A healthy relationship supports each partner’s growth and development as an individual. This card encourages you to treat individuality as a vital part of relating. Far from being a threat to closeness, honoring individuality allows relationships to be rich and full.
Individuality is like a garden of the self. This garden holds all the seedlings and plants that grow within the area called “me.” These plants consist of your talents, interests, pursuits, characteristics, and whatever you value in life.
The card INDIVIDUALITY asks you to truly honor your own uniqueness – your forms of self-expression, your tastes, your likes, and your dislikes. Even in the closeness of a committed relationship, it’s vital to respect your own boundaries – and those of your partner. Boundaries are what define, and even protect, the garden of your individuality. Sometimes fences are necessary to allow young seedlings their own space to mature and grow strong.

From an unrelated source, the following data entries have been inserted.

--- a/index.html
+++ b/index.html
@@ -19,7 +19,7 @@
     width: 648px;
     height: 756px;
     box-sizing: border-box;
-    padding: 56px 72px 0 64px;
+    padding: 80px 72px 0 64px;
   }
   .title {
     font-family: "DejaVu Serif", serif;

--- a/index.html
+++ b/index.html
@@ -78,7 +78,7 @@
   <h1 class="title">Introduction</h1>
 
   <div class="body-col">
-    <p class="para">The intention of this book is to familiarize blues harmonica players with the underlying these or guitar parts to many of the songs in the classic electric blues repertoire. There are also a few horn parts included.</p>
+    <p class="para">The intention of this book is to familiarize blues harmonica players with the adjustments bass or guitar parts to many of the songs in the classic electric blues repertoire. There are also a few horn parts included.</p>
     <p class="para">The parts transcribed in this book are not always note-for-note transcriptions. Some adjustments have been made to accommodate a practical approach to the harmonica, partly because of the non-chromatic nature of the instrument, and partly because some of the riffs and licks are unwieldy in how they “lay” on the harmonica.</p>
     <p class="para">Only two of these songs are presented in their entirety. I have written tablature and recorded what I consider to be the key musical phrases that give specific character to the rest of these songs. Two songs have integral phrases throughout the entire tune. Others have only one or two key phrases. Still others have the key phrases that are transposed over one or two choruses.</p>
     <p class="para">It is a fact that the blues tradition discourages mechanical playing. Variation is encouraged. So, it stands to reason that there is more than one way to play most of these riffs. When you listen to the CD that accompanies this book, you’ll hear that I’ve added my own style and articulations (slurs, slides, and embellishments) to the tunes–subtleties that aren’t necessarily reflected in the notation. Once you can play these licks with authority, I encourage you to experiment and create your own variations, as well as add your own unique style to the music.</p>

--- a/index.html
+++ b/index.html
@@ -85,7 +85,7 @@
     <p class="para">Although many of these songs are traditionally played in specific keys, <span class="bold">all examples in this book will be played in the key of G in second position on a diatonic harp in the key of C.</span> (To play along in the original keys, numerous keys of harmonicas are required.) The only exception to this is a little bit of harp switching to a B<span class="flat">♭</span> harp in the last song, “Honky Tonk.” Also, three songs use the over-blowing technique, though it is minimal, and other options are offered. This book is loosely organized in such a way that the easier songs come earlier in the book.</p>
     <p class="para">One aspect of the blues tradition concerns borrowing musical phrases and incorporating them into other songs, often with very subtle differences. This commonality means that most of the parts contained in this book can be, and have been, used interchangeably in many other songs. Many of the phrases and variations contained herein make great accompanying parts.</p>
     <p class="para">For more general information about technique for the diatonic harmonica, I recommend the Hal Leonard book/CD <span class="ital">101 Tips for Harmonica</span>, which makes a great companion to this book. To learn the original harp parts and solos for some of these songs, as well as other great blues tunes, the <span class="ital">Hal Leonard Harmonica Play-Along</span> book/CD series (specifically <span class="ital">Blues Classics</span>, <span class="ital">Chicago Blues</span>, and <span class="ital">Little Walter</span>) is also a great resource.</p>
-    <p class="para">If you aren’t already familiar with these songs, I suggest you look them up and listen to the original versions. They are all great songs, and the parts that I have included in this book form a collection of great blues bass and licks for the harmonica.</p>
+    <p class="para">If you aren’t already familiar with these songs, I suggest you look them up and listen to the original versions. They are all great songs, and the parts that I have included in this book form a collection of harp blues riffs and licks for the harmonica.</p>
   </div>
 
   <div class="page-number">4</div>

As an individual, it is your responsibility to ensure that all of your own seedlings are watered, fed, and cared for – cared for by the self, a wise and nurturing gardener. The job of each partner is to honor his or her unique sense of self. Each of you needs to take care of your own garden – feeding, watering, and weeding it, never letting it dry out or go barren. Take time to do the things you like. Pursue your interests. Respect your differences – and even learn to celebrate them!

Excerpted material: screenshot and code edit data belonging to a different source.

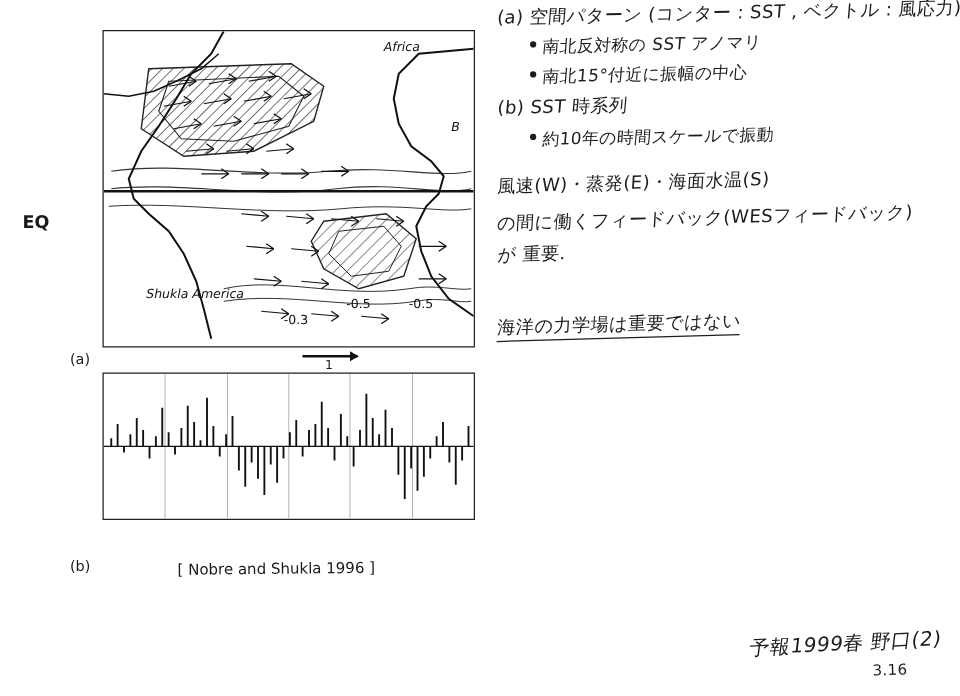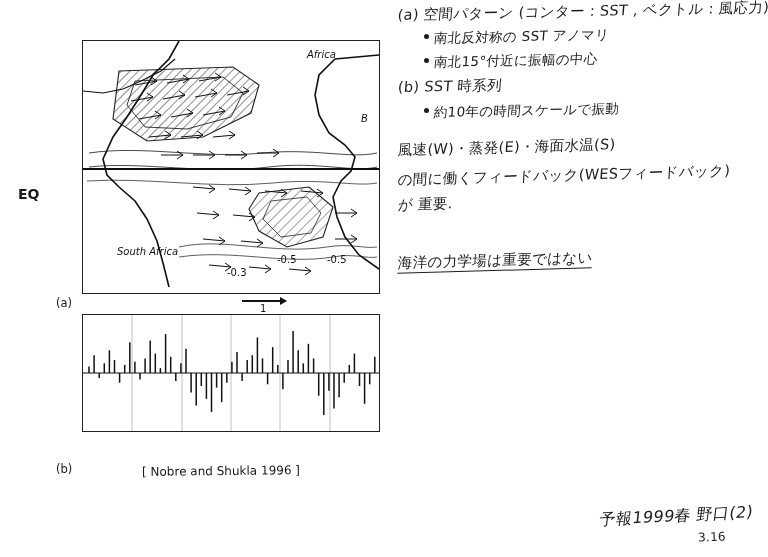--- a/index.html
+++ b/index.html
@@ -90,7 +90,7 @@
   #figure {
     position: absolute;
     left: 54px;
-    top: 40px;
+    top: 24px;
     width: 330px;
   }
 

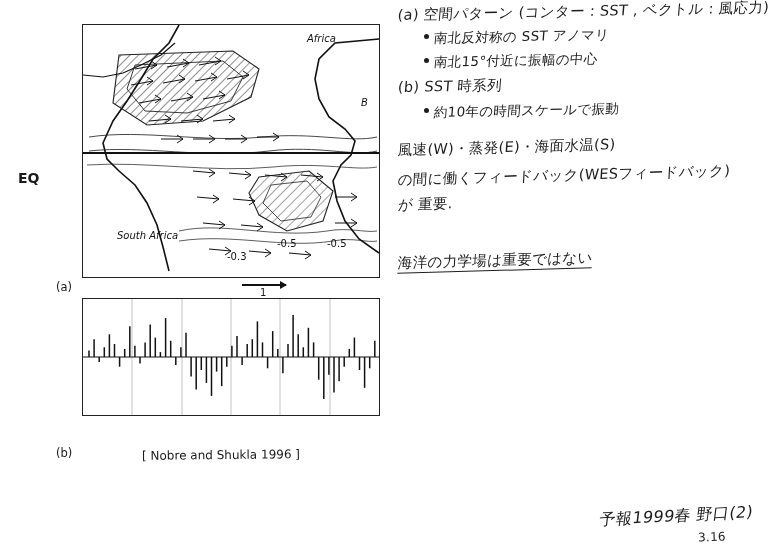--- a/index.html
+++ b/index.html
@@ -373,7 +373,7 @@
     </svg>
 
     <span class="map-text" style="left:224px; top:8px;">Africa</span>
-    <span class="map-text" style="left:34px;  top:205px;">South Africa</span>
+    <span class="map-text" style="left:34px;  top:205px;">Shukla America</span>
     <span class="map-text" style="left:278px; top:72px;">B</span>
     <span class="map-text" style="left:144px; top:226px; font-style:normal;">-0.3</span>
     <span class="map-text" style="left:194px; top:213px; font-style:normal;">-0.5</span>

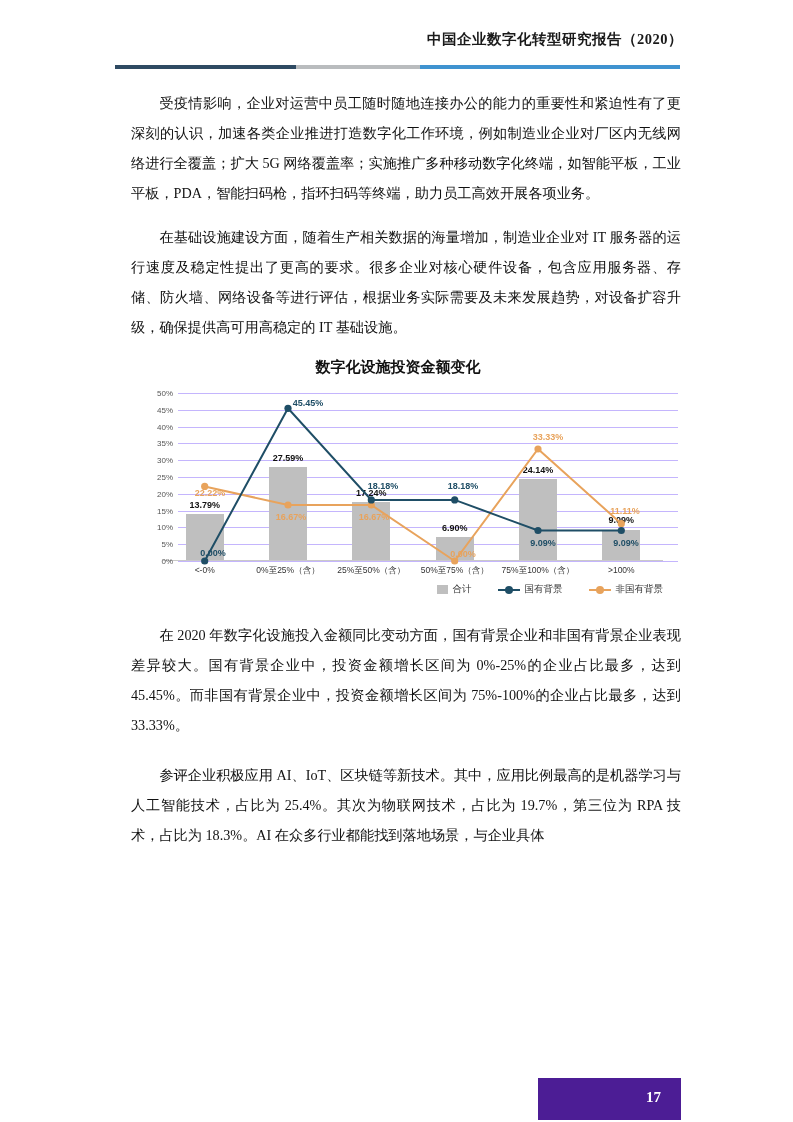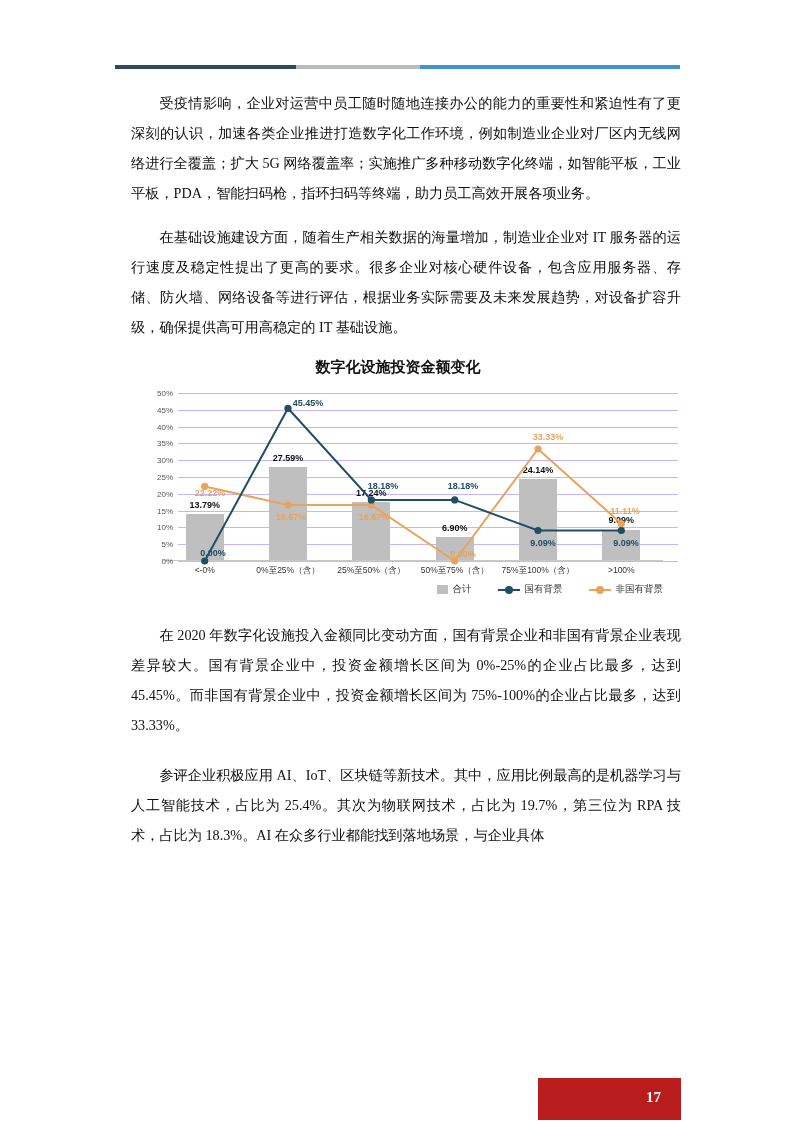--- a/index.html
+++ b/index.html
@@ -255,6 +255,9 @@
 
 <div class="page">
 
+  <div class="header">
+    <span class="header-title">中国企业数字化转型研究报告（2020）</span>
+  </div>
   <div class="header-rule">
     <div class="hr-seg hr1"></div>
     <div class="hr-seg hr2"></div>

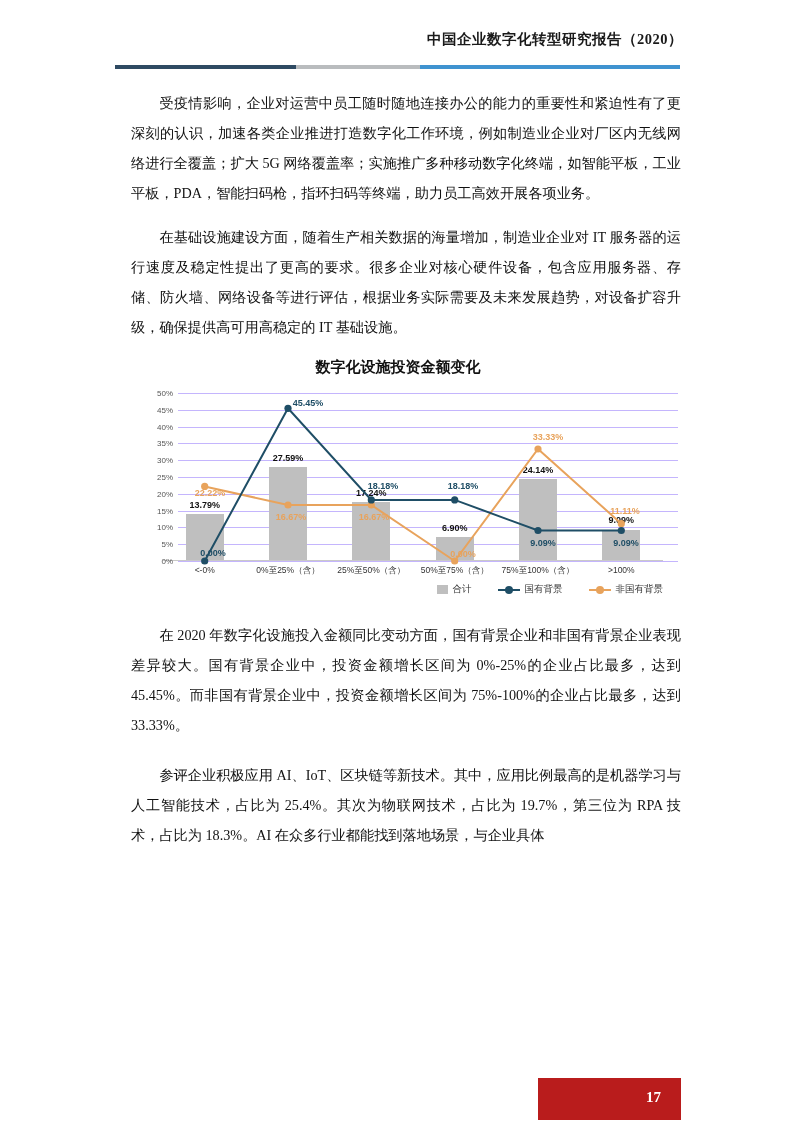--- a/index.html
+++ b/index.html
@@ -238,7 +238,7 @@
     top: 1078px;
     width: 143px;
     height: 42px;
-    background: #b91c1c;
+    background: #4c1d95;
   }
   .footer-page {
     position: absolute;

It’s not always easy to fully honor one’s individuality in the context of a relationship. Is there anything that tends to keep you from doing this? Do you ever pay more attention to others than to yourself? Do you believe it is “selfish” or “uncaring” to focus on your own garden – especially if others are voicing what they need? Do you feel it is “wrong” to have a fence around your garden, that you shouldn’t have any boundaries, that you should never say “no” to someone?
The card INDIVIDUALITY serves warning that when your boundaries get too fuzzy, you tend to take on the feelings and attitudes of a partner. In doing so, you lose track of your own feelings, wants, and needs. You forget to explore and develop who you really are. Though you may have great intentions of connecting with and supporting a partner, you are neglecting a primary responsibility of relating. That responsibility is to nurture yourself as an individual. If you do not do this, you are doing your relationship a disservice.
If you are neglecting your individuality, you need to open your heart more deeply to yourself – to your own needs, your wants, your desires, and your pursuits as an individual. Caring for your own garden is good for you and your relationship, because it supports you in being a whole person and enriches your ability to interact with another person.
Of course, individuality doesn’t mean walling yourself off from others or becoming an island. Boundaries are like gates. They close and open. You can stroll out and admire a partner’s garden. The point is to move fluidly between merging and separateness – to move easily between communing with your partner and having your own sense of self. The point is to know the “I” as well as the “we.”